## BRIEF
What is needed is an exact copy of the lines from the start of the records below through the line with "presente nel BASIC.", without the pictures.

## INPUT DATA
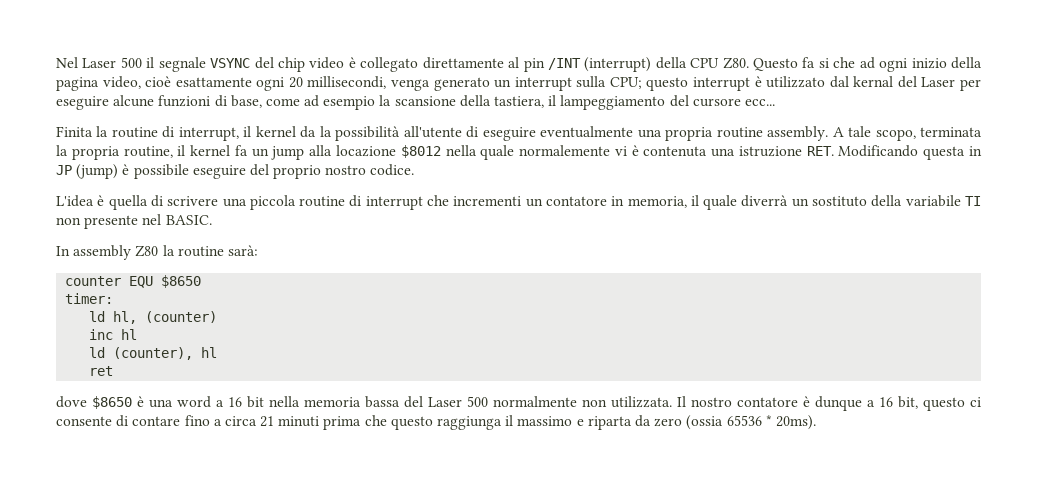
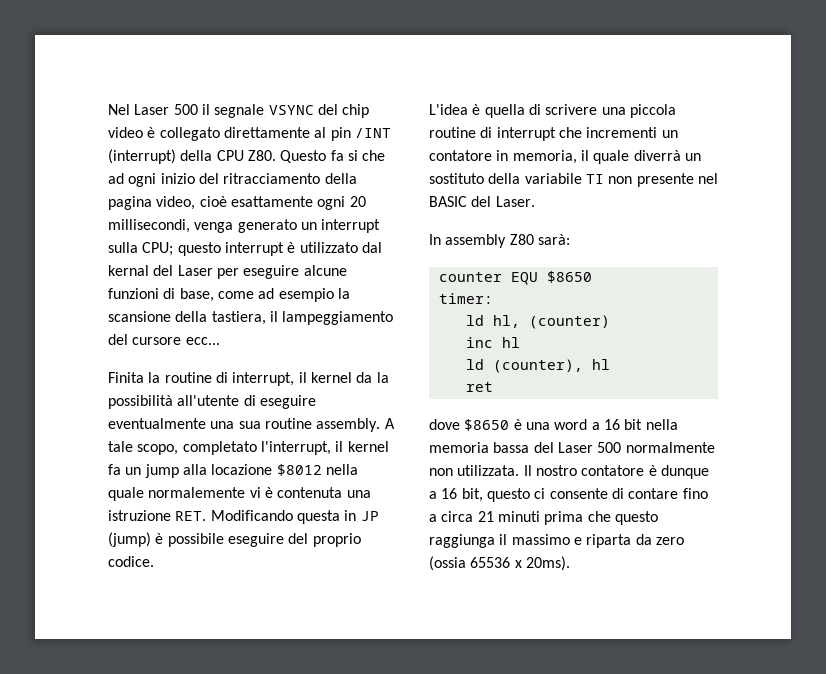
- Nel Laser 500 il segnale VSYNC del chip video è collegato direttamente al pin /INT (interrupt) della CPU Z80. Questo fa si che ad ogni inizio della pagina video, cioè esattamente ogni 20 millisecondi, venga generato un interrupt sulla CPU;
+ Nel Laser 500 il segnale VSYNC del chip video è collegato direttamente al pin /INT (interrupt) della CPU Z80. Questo fa si che ad ogni inizio del ritracciamento della pagina video, cioè esattamente ogni 20 millisecondi, venga generato un interrupt sulla CPU;
- Finita la routine di interrupt, il kernel da la possibilità all'utente di eseguire eventualmente una propria routine assembly.
+ Finita la routine di interrupt, il kernel da la possibilità all'utente di eseguire eventualmente una sua routine assembly.
- A tale scopo, terminata la propria routine, il kernel fa un jump alla locazione $8012 nella quale normalemente vi è contenuta una istruzione RET. Modificando questa in JP (jump) è possibile eseguire del proprio nostro codice.
+ A tale scopo, completato l'interrupt, il kernel fa un jump alla locazione $8012 nella quale normalemente vi è contenuta una istruzione RET. Modificando questa in JP (jump) è possibile eseguire del proprio codice.
- L'idea è quella di scrivere una piccola routine di interrupt che incrementi un contatore in memoria, il quale diverrà un sostituto della variabile TI non presente nel BASIC.
+ L'idea è quella di scrivere una piccola routine di interrupt che incrementi un contatore in memoria, il quale diverrà un sostituto della variabile TI non presente nel BASIC del Laser.
- In assembly Z80 la routine sarà:
+ In assembly Z80 sarà:
- Il nostro contatore è dunque a 16 bit, questo ci consente di contare fino a circa 21 minuti prima che questo raggiunga il massimo e riparta da zero (ossia 65536 * 20ms).
+ Il nostro contatore è dunque a 16 bit, questo ci consente di contare fino a circa 21 minuti prima che questo raggiunga il massimo e riparta da zero (ossia 65536 x 20ms).

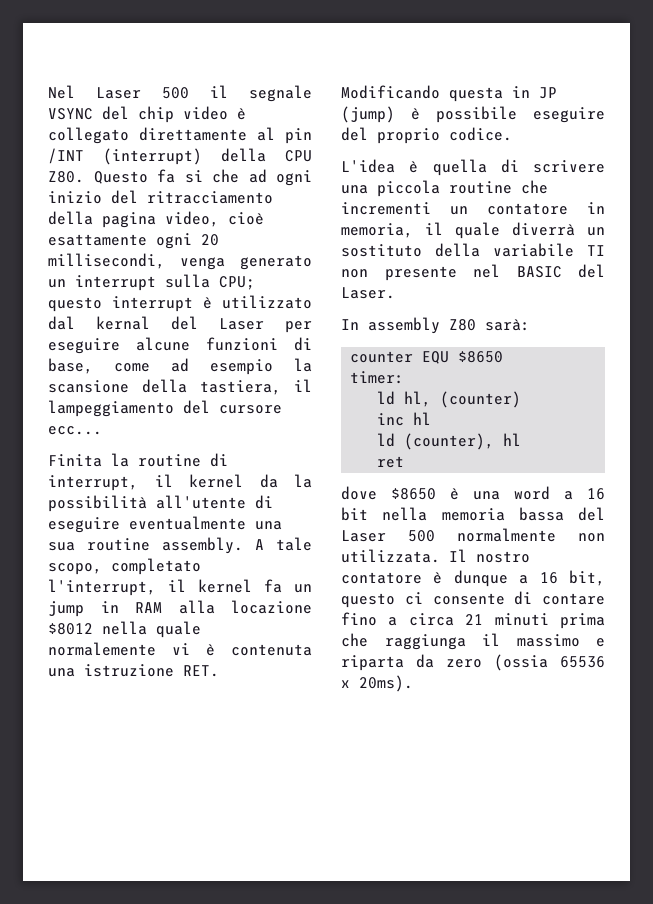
- A tale scopo, completato l'interrupt, il kernel fa un jump alla locazione $8012 nella quale normalemente vi è contenuta una istruzione RET. Modificando questa in JP (jump) è possibile eseguire del proprio codice.
+ A tale scopo, completato l'interrupt, il kernel fa un jump in RAM alla locazione $8012 nella quale normalemente vi è contenuta una istruzione RET. Modificando questa in JP (jump) è possibile eseguire del proprio codice.
- L'idea è quella di scrivere una piccola routine di interrupt che incrementi un contatore in memoria, il quale diverrà un sostituto della variabile TI non presente nel BASIC del Laser.
+ L'idea è quella di scrivere una piccola routine che incrementi un contatore in memoria, il quale diverrà un sostituto della variabile TI non presente nel BASIC del Laser.
- Il nostro contatore è dunque a 16 bit, questo ci consente di contare fino a circa 21 minuti prima che questo raggiunga il massimo e riparta da zero (ossia 65536 x 20ms).
+ Il nostro contatore è dunque a 16 bit, questo ci consente di contare fino a circa 21 minuti prima che raggiunga il massimo e riparta da zero (ossia 65536 x 20ms).

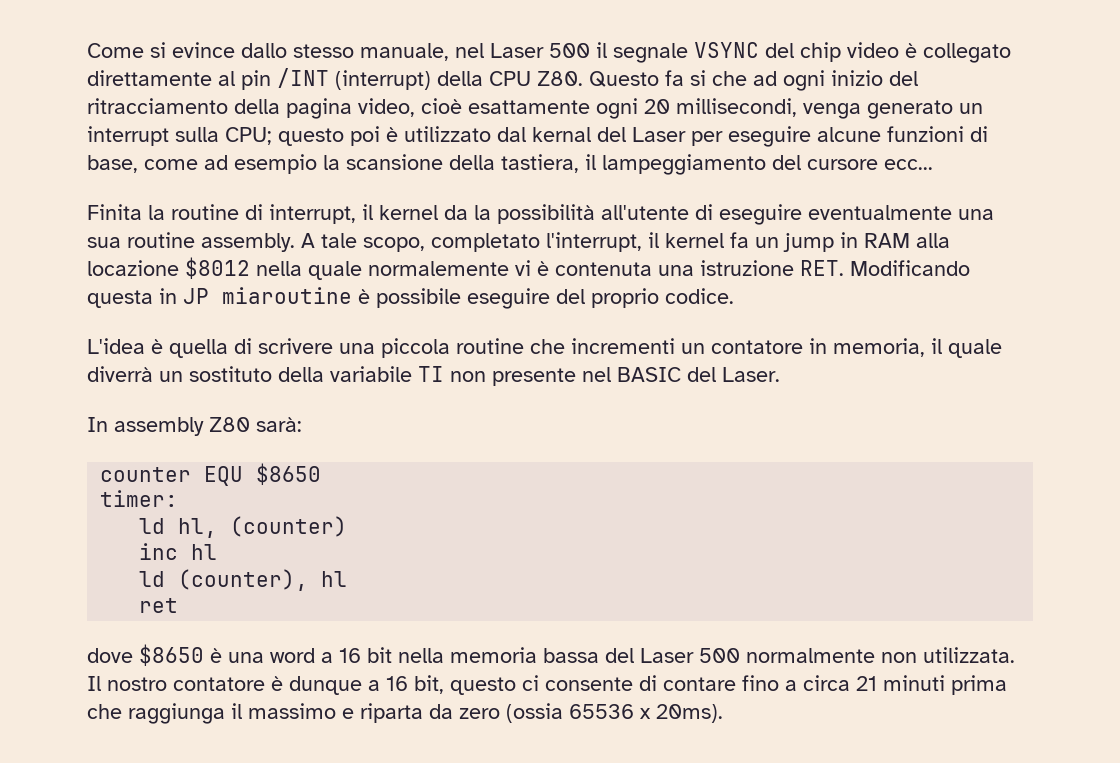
- Nel Laser 500 il segnale VSYNC del chip video è collegato direttamente al pin /INT (interrupt) della CPU Z80. Questo fa si che ad ogni inizio del ritracciamento della pagina video, cioè esattamente ogni 20 millisecondi, venga generato un interrupt sulla CPU;
+ Come si evince dallo stesso manuale, nel Laser 500 il segnale VSYNC del chip video è collegato direttamente al pin /INT (interrupt) della CPU Z80. Questo fa si che ad ogni inizio del ritracciamento della pagina video, cioè esattamente ogni 20 millisecondi, venga generato un interrupt sulla CPU;
- questo interrupt è utilizzato dal kernal del Laser per eseguire alcune funzioni di base, come ad esempio la scansione della tastiera, il lampeggiamento del cursore ecc...
+ questo poi è utilizzato dal kernal del Laser per eseguire alcune funzioni di base, come ad esempio la scansione della tastiera, il lampeggiamento del cursore ecc...
- A tale scopo, completato l'interrupt, il kernel fa un jump in RAM alla locazione $8012 nella quale normalemente vi è contenuta una istruzione RET. Modificando questa in JP (jump) è possibile eseguire del proprio codice.
+ A tale scopo, completato l'interrupt, il kernel fa un jump in RAM alla locazione $8012 nella quale normalemente vi è contenuta una istruzione RET. Modificando questa in JP miaroutine è possibile eseguire del proprio codice.

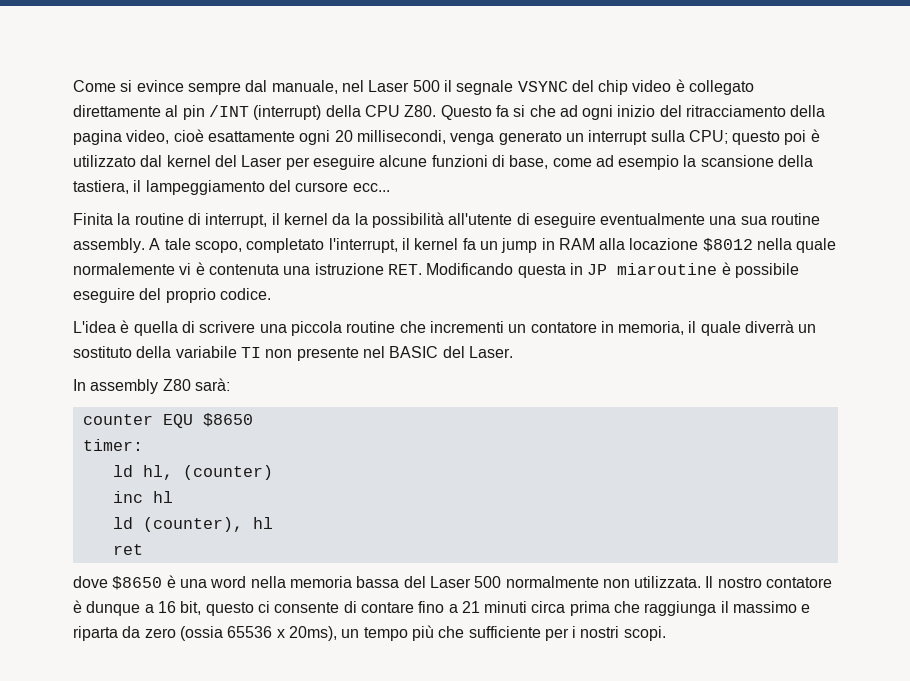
- Come si evince dallo stesso manuale, nel Laser 500 il segnale VSYNC del chip video è collegato direttamente al pin /INT (interrupt) della CPU Z80. Questo fa si che ad ogni inizio del ritracciamento della pagina video, cioè esattamente ogni 20 millisecondi, venga generato un interrupt sulla CPU;
+ Come si evince sempre dal manuale, nel Laser 500 il segnale VSYNC del chip video è collegato direttamente al pin /INT (interrupt) della CPU Z80. Questo fa si che ad ogni inizio del ritracciamento della pagina video, cioè esattamente ogni 20 millisecondi, venga generato un interrupt sulla CPU;
- questo poi è utilizzato dal kernal del Laser per eseguire alcune funzioni di base, come ad esempio la scansione della tastiera, il lampeggiamento del cursore ecc...
+ questo poi è utilizzato dal kernel del Laser per eseguire alcune funzioni di base, come ad esempio la scansione della tastiera, il lampeggiamento del cursore ecc...
- dove $8650 è una word a 16 bit nella memoria bassa del Laser 500 normalmente non utilizzata.
+ dove $8650 è una word nella memoria bassa del Laser 500 normalmente non utilizzata.
- Il nostro contatore è dunque a 16 bit, questo ci consente di contare fino a circa 21 minuti prima che raggiunga il massimo e riparta da zero (ossia 65536 x 20ms).
+ Il nostro contatore è dunque a 16 bit, questo ci consente di contare fino a 21 minuti circa prima che raggiunga il massimo e riparta da zero (ossia 65536 x 20ms), un tempo più che sufficiente per i nostri scopi.

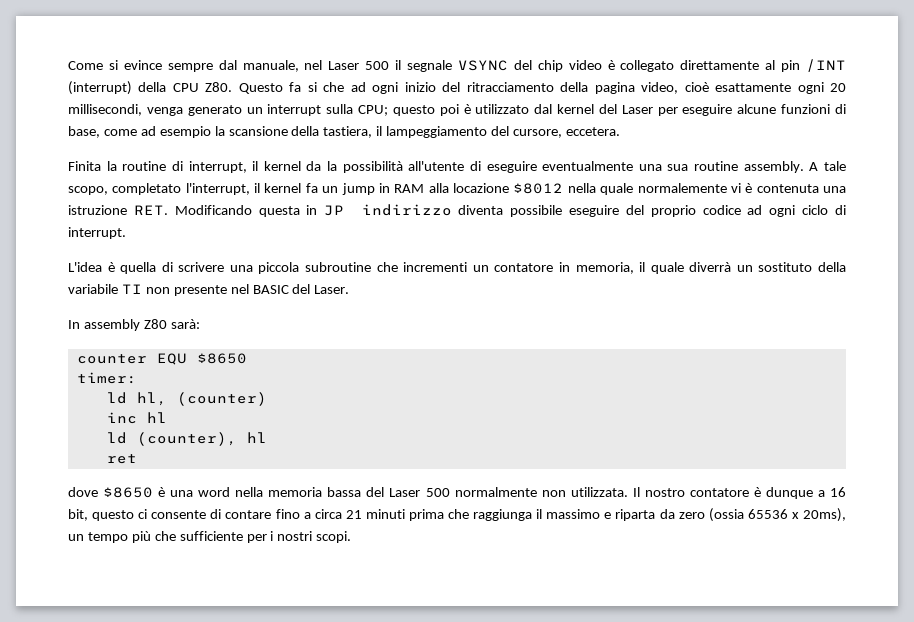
- questo poi è utilizzato dal kernel del Laser per eseguire alcune funzioni di base, come ad esempio la scansione della tastiera, il lampeggiamento del cursore ecc...
+ questo poi è utilizzato dal kernel del Laser per eseguire alcune funzioni di base, come ad esempio la scansione della tastiera, il lampeggiamento del cursore, eccetera.
- A tale scopo, completato l'interrupt, il kernel fa un jump in RAM alla locazione $8012 nella quale normalemente vi è contenuta una istruzione RET. Modificando questa in JP miaroutine è possibile eseguire del proprio codice.
+ A tale scopo, completato l'interrupt, il kernel fa un jump in RAM alla locazione $8012 nella quale normalemente vi è contenuta una istruzione RET. Modificando questa in JP indirizzo diventa possibile eseguire del proprio codice ad ogni ciclo di interrupt.
- L'idea è quella di scrivere una piccola routine che incrementi un contatore in memoria, il quale diverrà un sostituto della variabile TI non presente nel BASIC del Laser.
+ L'idea è quella di scrivere una piccola subroutine che incrementi un contatore in memoria, il quale diverrà un sostituto della variabile TI non presente nel BASIC del Laser.
- Il nostro contatore è dunque a 16 bit, questo ci consente di contare fino a 21 minuti circa prima che raggiunga il massimo e riparta da zero (ossia 65536 x 20ms), un tempo più che sufficiente per i nostri scopi.
+ Il nostro contatore è dunque a 16 bit, questo ci consente di contare fino a circa 21 minuti prima che raggiunga il massimo e riparta da zero (ossia 65536 x 20ms), un tempo più che sufficiente per i nostri scopi.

## WRITTEN SOLUTION
- Nel Laser 500 il segnale VSYNC del chip video è collegato direttamente al pin /INT (interrupt) della CPU Z80. Questo fa si che ad ogni inizio della pagina video, cioè esattamente ogni 20 millisecondi, venga generato un interrupt sulla CPU;
+ Nel Laser 500 il segnale VSYNC del chip video è collegato direttamente al pin /INT (interrupt) della CPU Z80. Questo fa si che ad ogni inizio del ritracciamento della pagina video, cioè esattamente ogni 20 millisecondi, venga generato un interrupt sulla CPU;
- Finita la routine di interrupt, il kernel da la possibilità all'utente di eseguire eventualmente una propria routine assembly.
+ Finita la routine di interrupt, il kernel da la possibilità all'utente di eseguire eventualmente una sua routine assembly.
- A tale scopo, terminata la propria routine, il kernel fa un jump alla locazione $8012 nella quale normalemente vi è contenuta una istruzione RET. Modificando questa in JP (jump) è possibile eseguire del proprio nostro codice.
+ A tale scopo, completato l'interrupt, il kernel fa un jump alla locazione $8012 nella quale normalemente vi è contenuta una istruzione RET. Modificando questa in JP (jump) è possibile eseguire del proprio codice.
- L'idea è quella di scrivere una piccola routine di interrupt che incrementi un contatore in memoria, il quale diverrà un sostituto della variabile TI non presente nel BASIC.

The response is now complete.